В это время на мостике находились лейтенант Саблин, старший артиллерийский офицер Генке и прапорщик Болдырев. К ним вышел из рубки командир Бэр, без фуражки, с кровавой раной на лысой голове, но с папиросой в зубах. Ухватившись за тентовую стойку, он сказал своим офицерам:
— Да, тонем, прощайте.
Потом в последний раз затянулся дымом и громко скомандовал:
— Спасайтесь! За борт! Скорее за борт!
Но время было уже упущено. Корабль стал быстро валиться на левый борт. Все уже и без приказа командира поняли, что наступил момент катастрофы. Из погребов, кочегарок, отделений минных аппаратов по шахтам и скобам полезли люди, карабкаясь, хватаясь за что попало, срываясь вниз и снова цепляясь. Каждый стремился скорее выбраться на батарейную палубу, куда вели все выходы, и оттуда рассчитывал выскочить наружу, за борт.

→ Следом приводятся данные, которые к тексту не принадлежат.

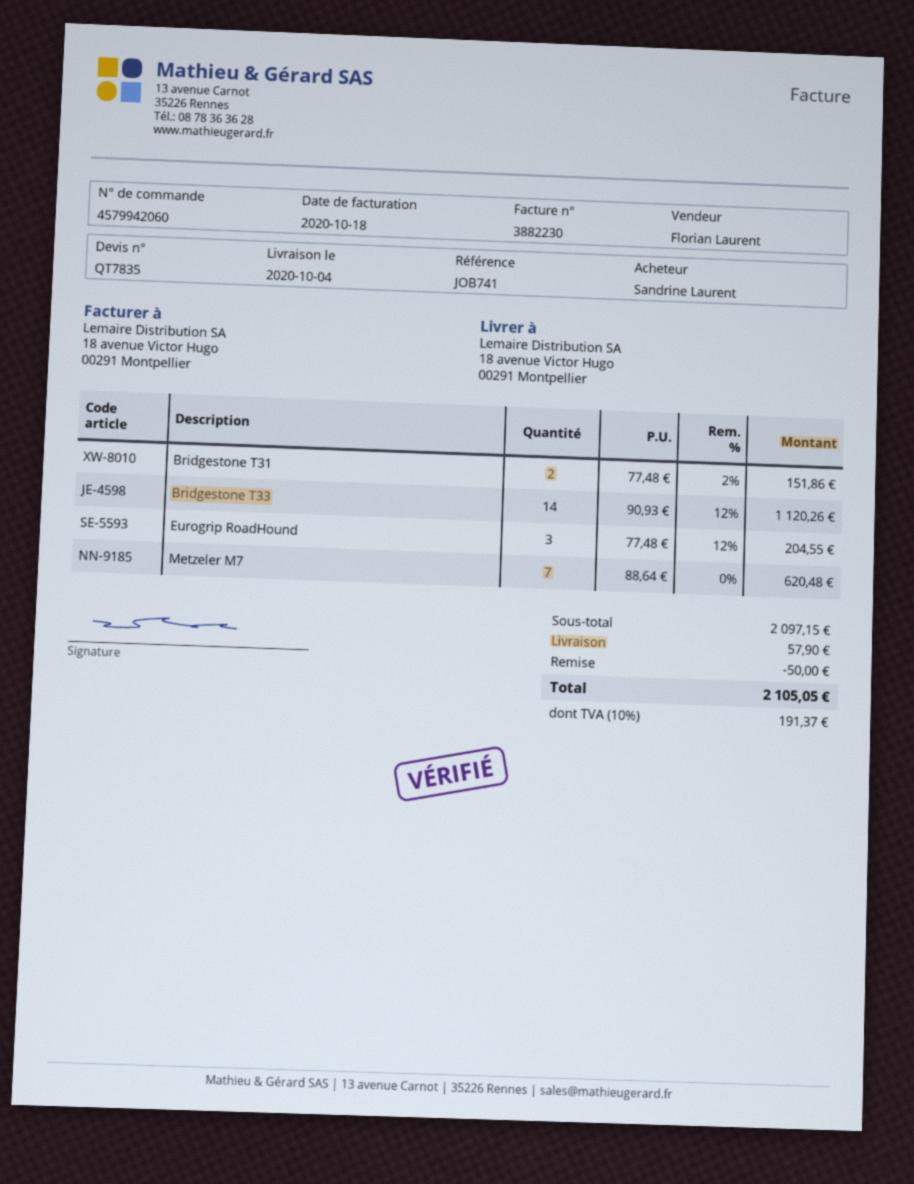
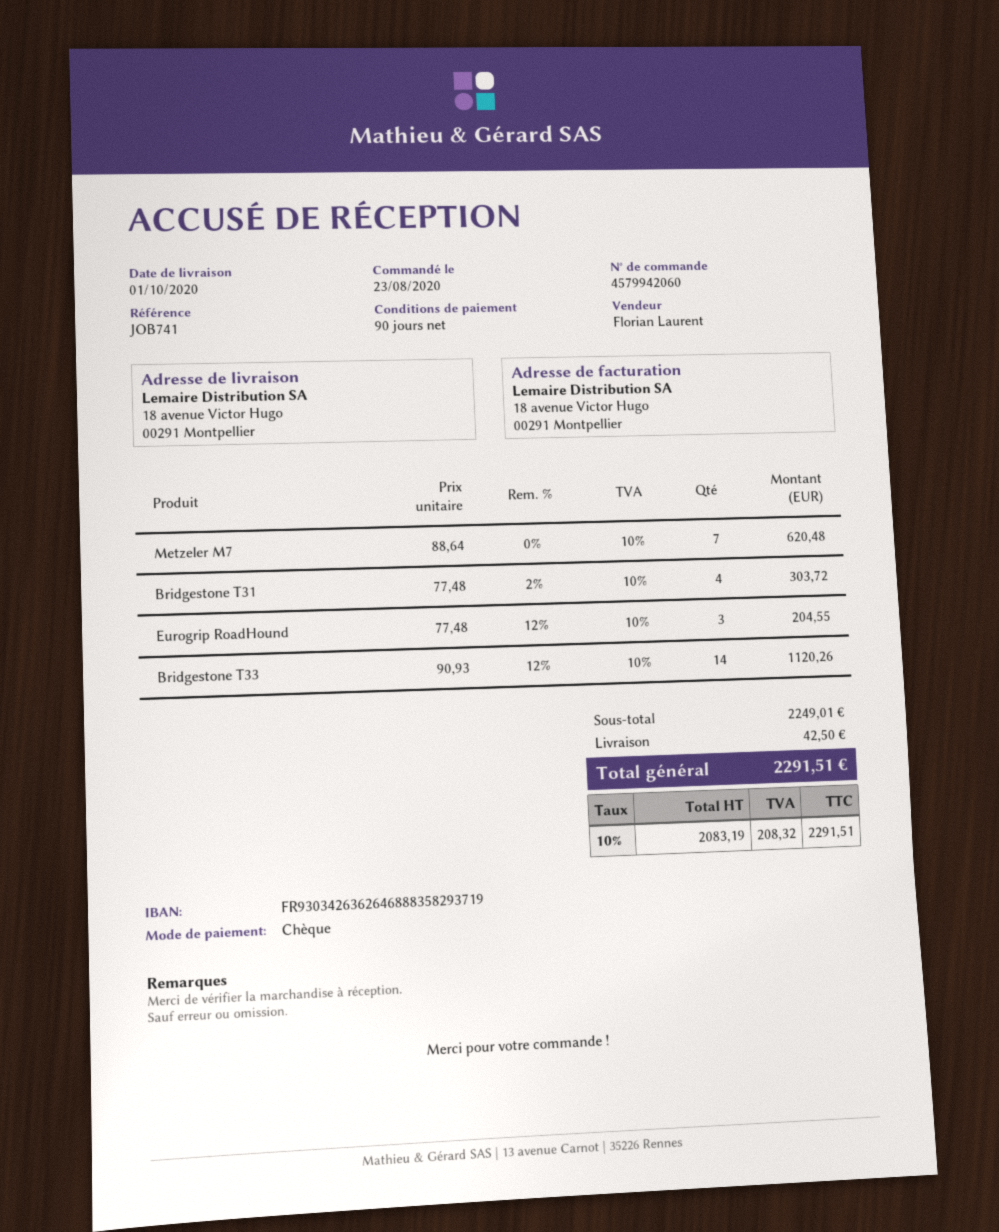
delivery date: 2020-10-04 -> 2020-10-01
Bridgestone T31: 2 x 77.48 - 2% = 151.86 -> 4 x 77.48 - 2% = 303.72
subtotal: 2097.15 -> 2249.01
discount: 50.00 -> none
shipping: 57.90 -> 42.50
tax: 10% = 191.37 -> 10% = 208.32
total: 2105.05 -> 2291.51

Из перевязочной рванулись раненые, завопили. Те, кто сами не могли двигаться, умоляли помочь им выбраться на трап, но каждый думал только о самом себе. Нельзя было терять ни одной секунды: вода потоками шумела по нижней палубе, заполняя коридоры, заливая операционный пункт. Цепляясь друг за друга, лезли окровавленные люди по уцелевшему трапу на батарейную палубу. Отсюда удалось вырваться только тем, кто меньше пострадал от ран.
Но хуже произошло с людьми, находившимися в машинных отделениях. Выходы из них на время боя, чтобы не попадали вниз снаряды, были задраены броневыми плитами, открыть которые можно было только сверху. Назначенные для этой цели матросы от страха разбежались, бросив оставшихся внизу на произвол судьбы. (Некоторые потом вернулись и, стремясь выручить товарищей, пытались поднять талями тяжелые крышки, но судно уже настолько накренилось, что невозможно было работать.) Машинисты вместе с механиками, бесполезно бросая дикие призывы о помощи, остались там, внизу, остались все без исключения, погребенные под броневой палубой, как под тяжелой могильной плитой.